I grieve quietly the passing of Maya Angelou. A poet who has known some of the same suffering I’ve known, and many that I haven’t and will never know, because I had the luxury of being born white.
I’ve thought myself a tolerant and forgiving person, but my experiences with these words pale compared to what she has done in her lifetime.
I’ve been afraid to read some of her text because I know where the words stem from. She corrals the ugliness and turns it into something far more beautiful than I’ve managed. Especially now, when years after my experiences I still have these ugly hateful outbursts and loathing for the persons responsible. I long to not wish them harm, and most of the time I don’t, but then sometimes it’s as though I’ve gone on an untraceable vacation and am nowhere to be found while the skittering shadow left in charge of my space takes its toll and spews vile things.
Wishing harm on some stupid mute girl who’s no less a victim than I, but I am frustrated by her pride and unwillingness to see the value in my words.
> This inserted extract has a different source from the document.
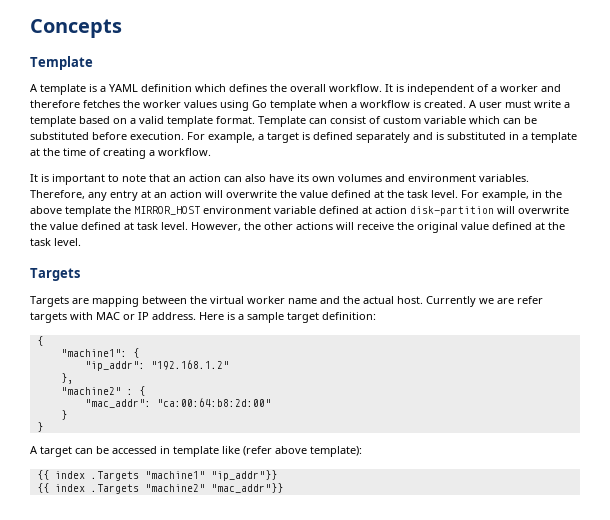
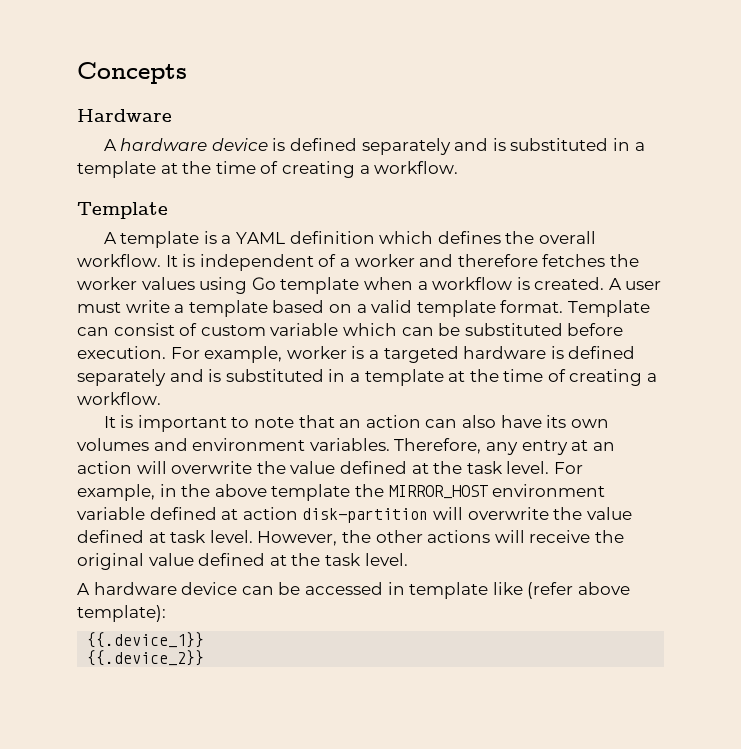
(122, 28) none -> [77,109,172,122] [103,138,645,155] [77,161,459,178] // Hardware // A hardware device is defined separately and is substituted in a template at the time of creating a workflow.
[258,132,299,143] a target -> [286,346,547,363] worker is a targeted hardware
[30,268,80,281] [30,296,543,307] [30,312,376,323] [36,336,43,346] [60,348,139,358] [84,360,229,371] [60,373,73,384] [60,386,145,396] [84,398,271,408] [60,410,67,420] [36,422,43,432] [30,446,72,457] // Targets // Targets are mapping between the virtual worker name and the actual host. Currently we are refer targets with MAC or IP address. Here is a sample target definition: // { // "machine1": { // "ip_addr": "192.168.1.2" // }, // "machine2" : { // "mac_addr": "ca:00:64:b8:2d:00" // } // } // A target -> [77,582,238,595] // A hardware device
[36,470,277,481] [36,483,283,494] {{ index .Targets "machine1" "ip_addr"}} // {{ index .Targets "machine2" "mac_addr"}} -> [87,632,205,648] [87,650,205,666] {{.device_1}} // {{.device_2}}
The truth in them.
How much could I have learned, had I listened to the voice that spoke to me before mine…Somehow I knew then that you were speaking the truth but I thought myself above that. Protected. I thought myself better than those before me because somehow I’d achieved something they hadn’t managed.
And for awhile we lied like that. We passed as a much improved series of events to those before. I was so happy and proud.
But then to realize the ugly truth that I was no different, I just managed to be more tolerant. More time passed, and he was given more privilege than anyone else could have given. For someone in his position, who indeed would be willing to give that up and be noble, except for noble men. And he wasn’t. He’s done and continues to do noble things. But noble men don’t rape their wives, and insist that such a thing isn’t possible. Noble men don’t hound their wives into the things that they want, and then turn their interest on their daughters, and then in the same night back to their wives.
Noble men can own up to their mistakes. And I long imagined you one of these, even without your actions, because the times you did things right had to be worth that. It had to speak of your ability to do valiant and noble things, right?
But in this time I’ve lamented your absence. Of missing how it felt to sleep next to you at night. Of wishing for that same sense of dishonest safety you’ve long provided. In this time I’ve come to learn this hard hard lesson you left me.
None of this made sense. How could I be so capable of sacrifice, and yet succumb to your poison? How could i endure harrassment and abuse from brothers and sisters in uniform and return home to let you continue doing the same and worse?
How could I feel so righteously forgiving and yet spiral down into a fountain of hate and shame and vitriol against you, your mother, and your new victim? You and your mother, role players in our destruction, in the betrayal of me and your daughter. Her constant overt affection to our son, insisting it wasn’t favoritism when it so clearly was. Her refusal to honestly apologize to our daughter, forget me. She was definitely owed an apology and explanation for your mother’s willingness to choose you over her. Your victim, some idiot girl who didn’t know better, but had been seduced by your charisma just as I had been. Taking from me my place, my things, my dog. And though I expressed kindness, empathy and trust to her in the beginning, she soured it completely with her ignorance and willingness to bathe in your lies over any possible truth any other could offer.
Your abuse is magic. Lasting.
And here is this person who has experienced sour things, and yet spouts beautiful poetry, and hope, and understanding.
Someone I admire. And I will never meet her in this life. I will never hear her tell me the things I should hear. I hope that I can find her in the next life and thank her, for the ways that she inadvertently helped me stay alive.
I hope that there are thousands more of our daughters and sons who can express the things she expressed in their talented and creative ways so we choose to live even when it hurts. To help us believe in the light even when it feels so dark.